Today’s open platforms for network measurement and distributed system research, which we collectively refer to as testbeds in this article, provide opportunities for controllable experimentation and evaluations of systems at the scale of hundreds or thousands of hosts. In this article, we identify several issues with extending results from such platforms to Internet wide perspectives. Specifically, we try to quantify the level of inaccuracy and incompleteness of testbed results when applied to the context of a large-scale peer-to-peer (P2P) system. Based on our results, we emphasize the importance of measurements in the appropriate environment when evaluating Internet-scale systems.
This paper discusses the benefits of utilizing end-based measurement systems as opposed to test-beds based systems to accurately evaluate internet applications and capture internet metrics. In particular the paper discusses how end-based measurement system can provide a more accurate picture of the Internet topology, and more accurate properties of the Internet graph like latency and bandwidth. This is potentially a promising research area that could generate interesting comparisons and discussions.
More precisely, the paper analyzes pings, traceroutes, as well as pairwise available bandwidth measurements obtained from several hundred thousands ONO plugins installed in popular BitTorrent clients. This dataset is compared to “testbed-based data” from eg. PlanetLab, RouteViews, commercial speedtest services, etc. with few hundreds measurement points.
Doing such a point-by-point comparison the authors show that their end-system dataset appears to report significantly different values across a range of metrics, including delay, path info, and bandwidth. Therefore, the paper makes a call to caution when it comes to generalizing measurements and conclusions obtained from limited scale testbeds. It also urges the community to put more effort into developing edge measurement platforms or releasing edge-based datasets.

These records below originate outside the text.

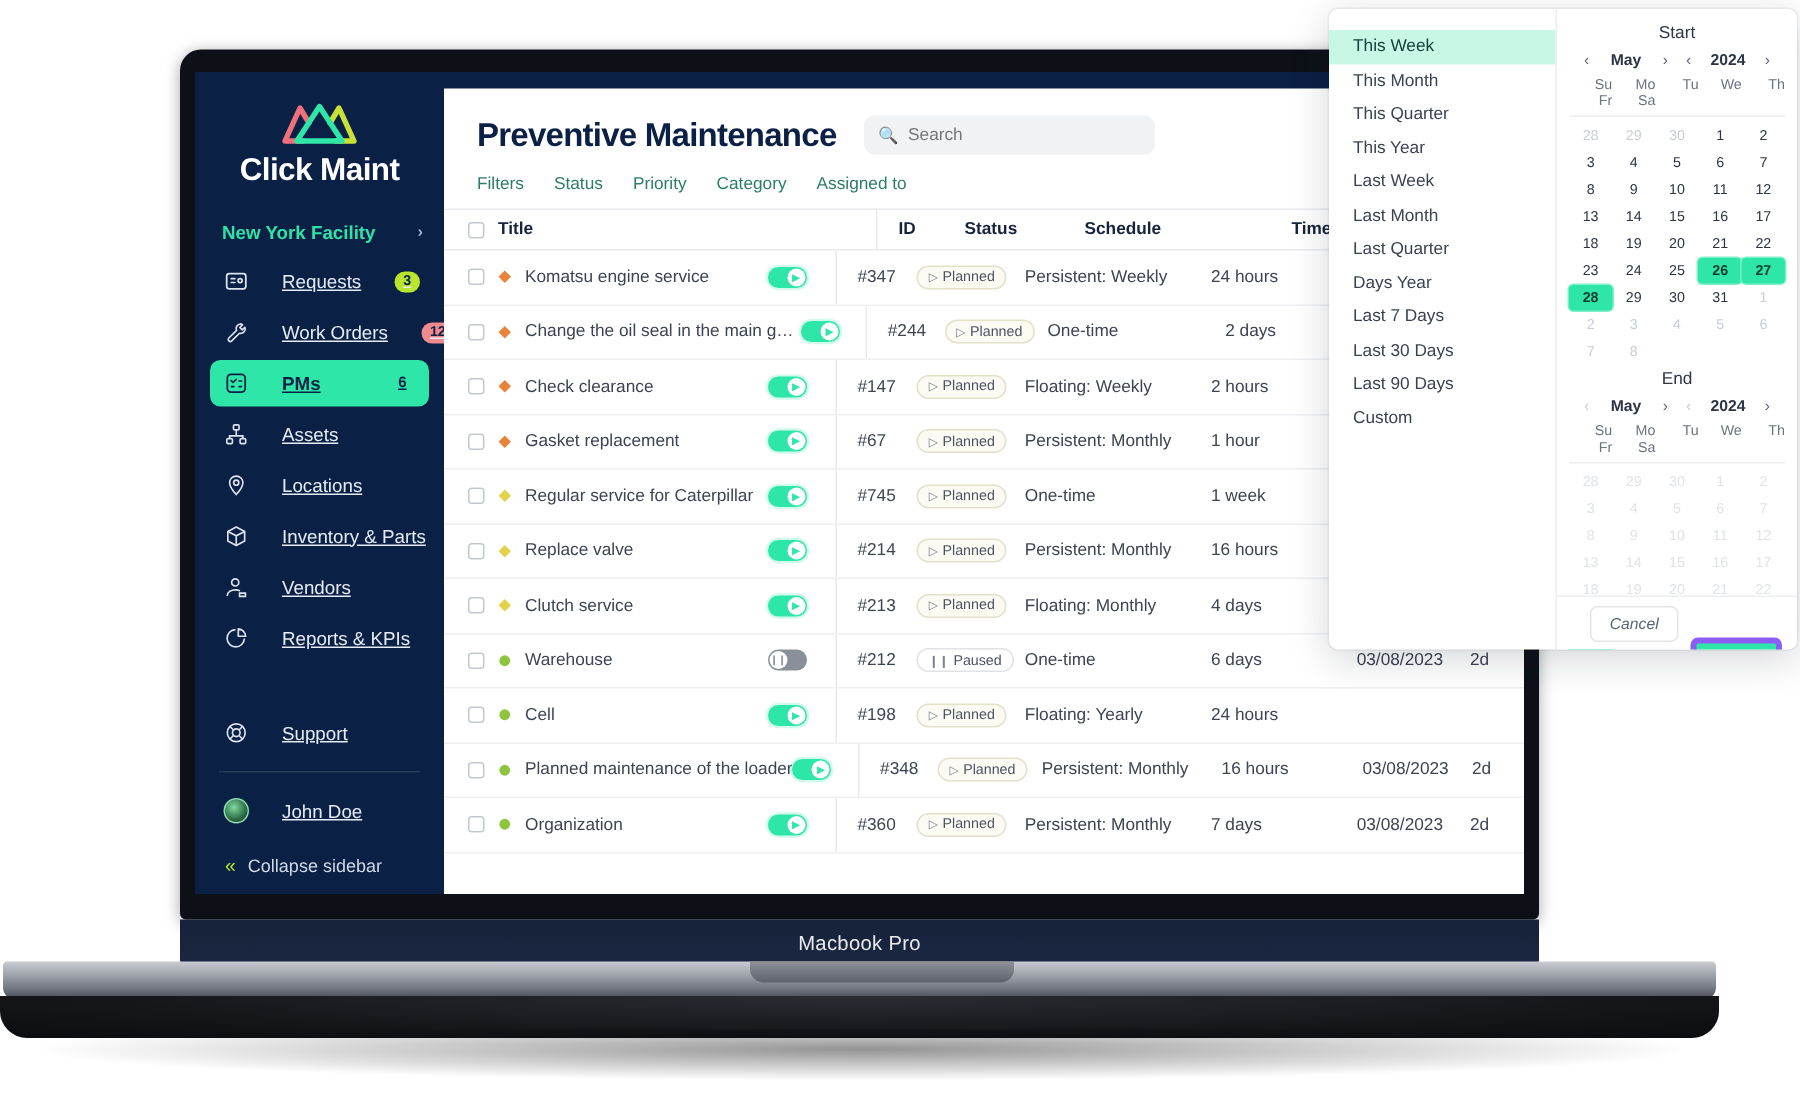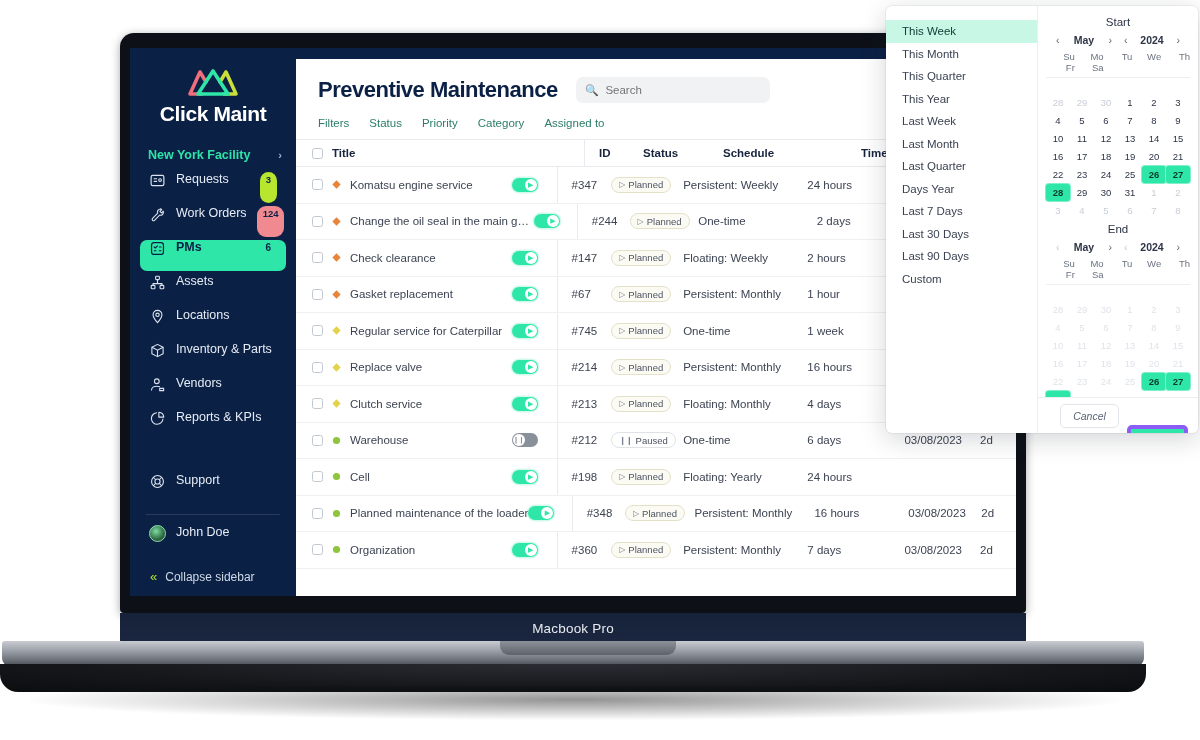--- a/index.html
+++ b/index.html
@@ -68,23 +68,23 @@
     font-size: 21px; font-weight: 700; letter-spacing: -.4px;
     margin-top: 4px; color:#fff;
   }
   .facility {
     display:flex; align-items:center; justify-content:space-between;
     margin: 22px 14px 10px 18px; color: #2fe3a8; font-size: 12.5px; font-weight: 600;
   }
   .facility .chev { color:#9fb2cc; font-size: 11px; }
   .nav { margin-top: 4px; }
   .nav-item {
-    display:flex; gap:10px;
+    display:flex; align-items:center; gap:22px;
     height: 31px; margin: 3px 10px; padding: 0 9px;
-    border-radius: 7px; font-size: 12.5px; color:#e6ecf5; cursor:pointer;
+    border-radius: 7px; font-size: 12.5px; color:#e6ecf5; cursor:pointer;text-decoration:underline;
   }
   .nav-item .ic { width:17px; height:17px; flex: 0 0 17px; display:block; }
   .nav-item .lbl { flex:1; white-space:nowrap; }
   .nav-item.active { background:#2ee6a8; color:#0b2045; font-weight:600; }
   .nav-item.active .lbl { color:#0b2045; }
   .badge {
     font-size:9.5px; font-weight:700; border-radius:9px; padding:1.5px 6px; color:#0b2045;
   }
   .badge.green { background:#b8e62e; }
   .badge.red { background:#f08a90; }
@@ -187,21 +187,21 @@
   .preset.sel { background:#c9f7e6; color:#12403a; }
   .cals { flex:1; padding: 6px 8px 0 8px; }
   .cal { }
   .cal-title { text-align:center; font-size:11.5px; color:#2c3446; padding: 4px 0 6px; }
   .cal-nav { display:flex; align-items:center; font-size:10.5px; color:#2c3446; padding: 0 4px 5px 4px; }
   .cal-nav .grp { flex:1; display:flex; align-items:center; justify-content:space-between; padding: 0 6px; }
   .cal-nav .grp b { font-weight:700; font-size:10.5px; }
   .cal-nav .arw { color:#5a6376; cursor:pointer; }
   .cal-nav .arw.dim { color:#c4cad4; }
   .dow { display:grid; grid-template-columns: repeat(5, 1fr); font-size:9.5px; color:#6b7280; text-align:right; padding-bottom:4px; }
-  .grid { display:grid; grid-template-columns: repeat(6, 1fr); gap:1px 0; border-top:1px solid #eceef1; padding-top:16px; }
+  .grid { display:grid; grid-template-columns: repeat(5, 1fr); gap:1px 0; border-top:1px solid #eceef1; padding-top:4px; }
   .day { height:17px; display:flex; align-items:center; justify-content:center; font-size:9.5px; color:#2c3446; border-radius:3px; cursor:pointer; }
   .day.mut { color:#c8cdd6; }
   .day.sel { background:#2ee6a8; color:#0b3b2d; font-weight:600; box-shadow:0 0 0 1px #7ff0c9; }
   .day.faded { color:#dfe3e9; }
   .pfoot {
     position:absolute; left:152px; right:0; bottom:0; height:36px;
     display:flex; align-items:center; justify-content:flex-end; gap:8px; padding: 0 10px;
     border-top:1px solid #eceef1; background:#fff;font-style:italic;
   }
   .btn { font-size:10.5px; border-radius:5px; padding: 5px 12px; cursor:pointer; }

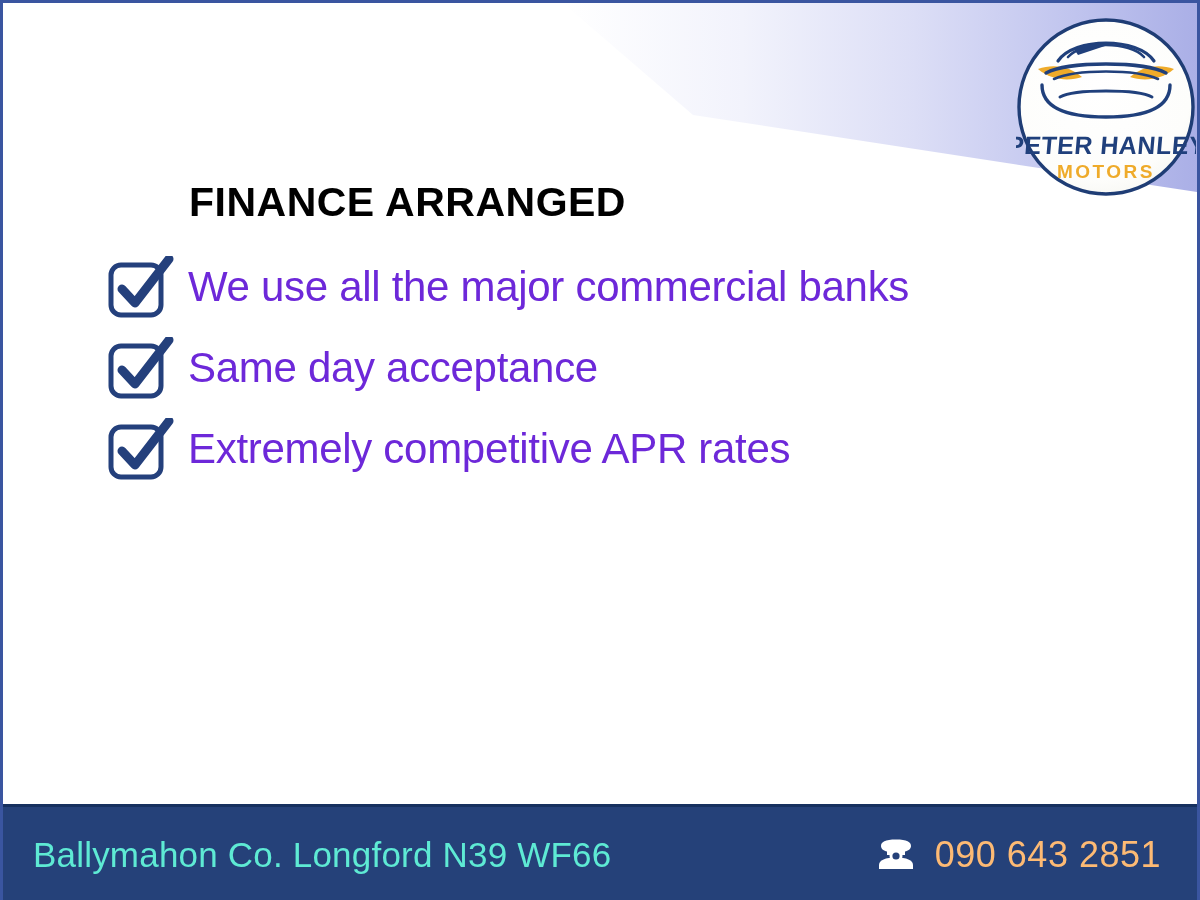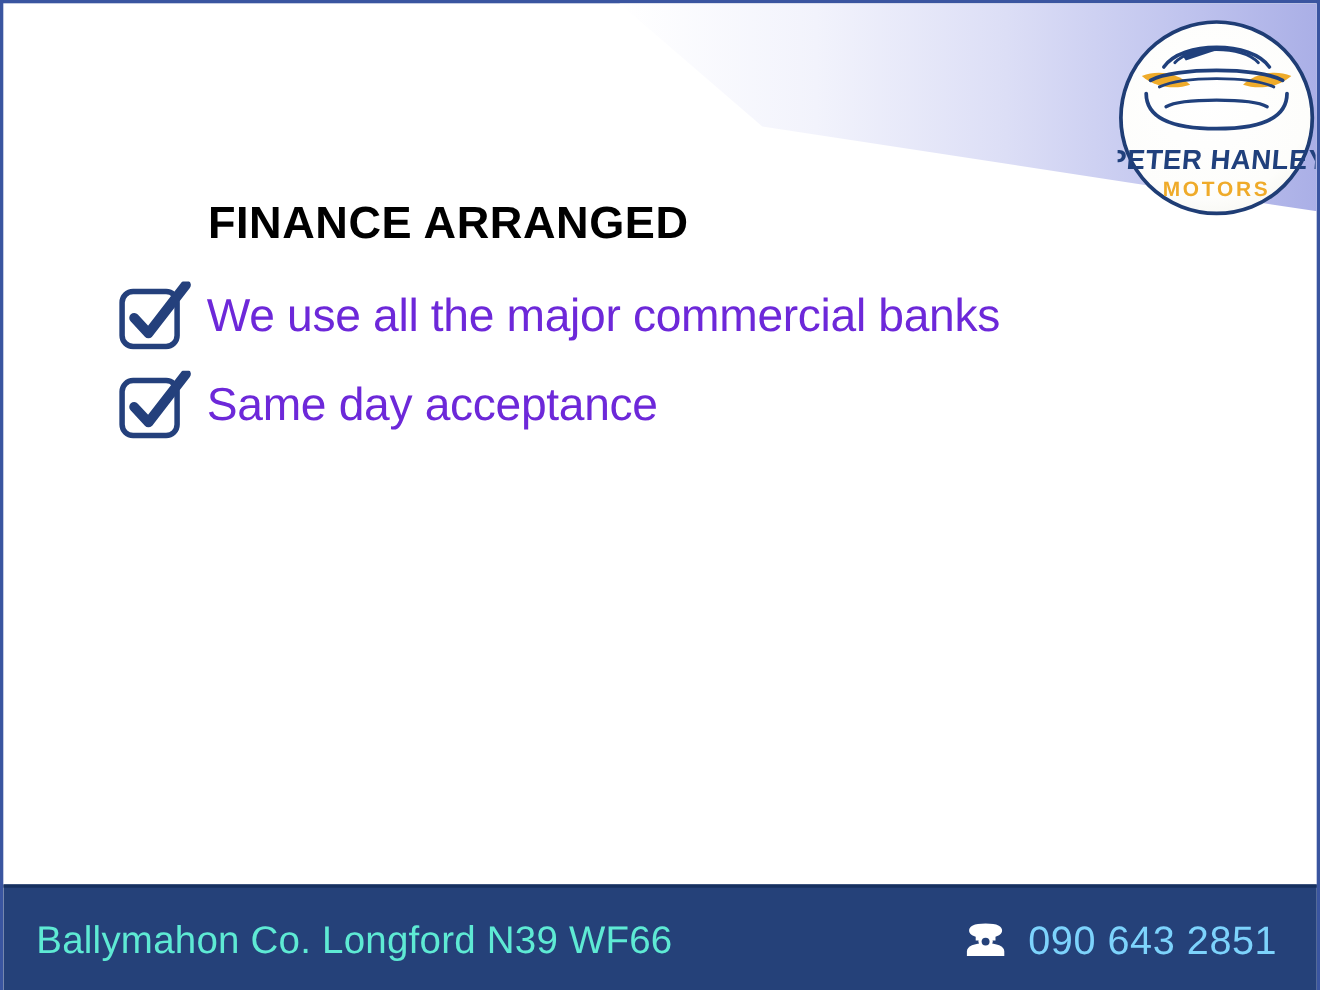--- a/index.html
+++ b/index.html
@@ -121,21 +121,21 @@
     display: block;
     width: 42px;
     height: 34px;
     color: #ffffff;
   }
 
   .footer-phone {
     font-size: 36px;
     font-weight: 400;
     letter-spacing: 0.5px;
-    color: #7dd3fc;
+    color: #fdba74;
     white-space: nowrap;
     text-align: center;
   }
 </style>
 </head>
 <body>
 
 <div id="poster">
 
   <svg class="wedge" viewBox="0 0 1200 260" preserveAspectRatio="none" aria-hidden="true">
@@ -200,20 +200,29 @@
       <span class="check-box-wrap">
         <svg width="72" height="62" viewBox="0 0 72 62" aria-hidden="true">
           <rect x="4" y="9" width="50" height="50" rx="10" ry="10" fill="none" stroke="#24407c" stroke-width="5"></rect>
           <path d="M15 33 L28 47 L62 3" fill="none" stroke="#24407c" stroke-width="9" stroke-linecap="round" stroke-linejoin="round"></path>
         </svg>
       </span>
       <span class="check-label">Same day acceptance</span>
     </div>
 
 
+    <div class="check-item">
+      <span class="check-box-wrap">
+        <svg width="72" height="62" viewBox="0 0 72 62" aria-hidden="true">
+          <rect x="4" y="9" width="50" height="50" rx="10" ry="10" fill="none" stroke="#24407c" stroke-width="5"></rect>
+          <path d="M15 33 L28 47 L62 3" fill="none" stroke="#24407c" stroke-width="9" stroke-linecap="round" stroke-linejoin="round"></path>
+        </svg>
+      </span>
+      <span class="check-label">Extremely competitive APR rates</span>
+    </div>
 
 
   </div>
 
   <div class="footer">
     <div class="footer-address">Ballymahon Co. Longford N39 WF66</div>
     <div class="footer-phone-group">
       <svg class="phone-icon" viewBox="0 0 42 34" aria-hidden="true">
         <path d="M6 8 C6 4 10 1.5 21 1.5 C32 1.5 36 4 36 8 C36 11 33 13 30 13.5 L30 17 L12 17 L12 13.5 C9 13 6 11 6 8 Z" fill="currentColor"></path>
         <circle cx="21" cy="18" r="6.5" fill="currentColor"></circle>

The limitations of testbed-based experiments have been frequently debated in the research community and this paper does an extensive data and detailed point by point analysis. Still, the paper could benefit from a more refined study, including more edge- and testbed-based measurements, and also from drawing more clarity around which applications and metrics are best suited to be explored with testbeds vs edge-based measurements. Doing the above would help understanding the tradeoff between the simplicity and controllability of testbeds with the extensiveness of more hard to gather edge-based measurements.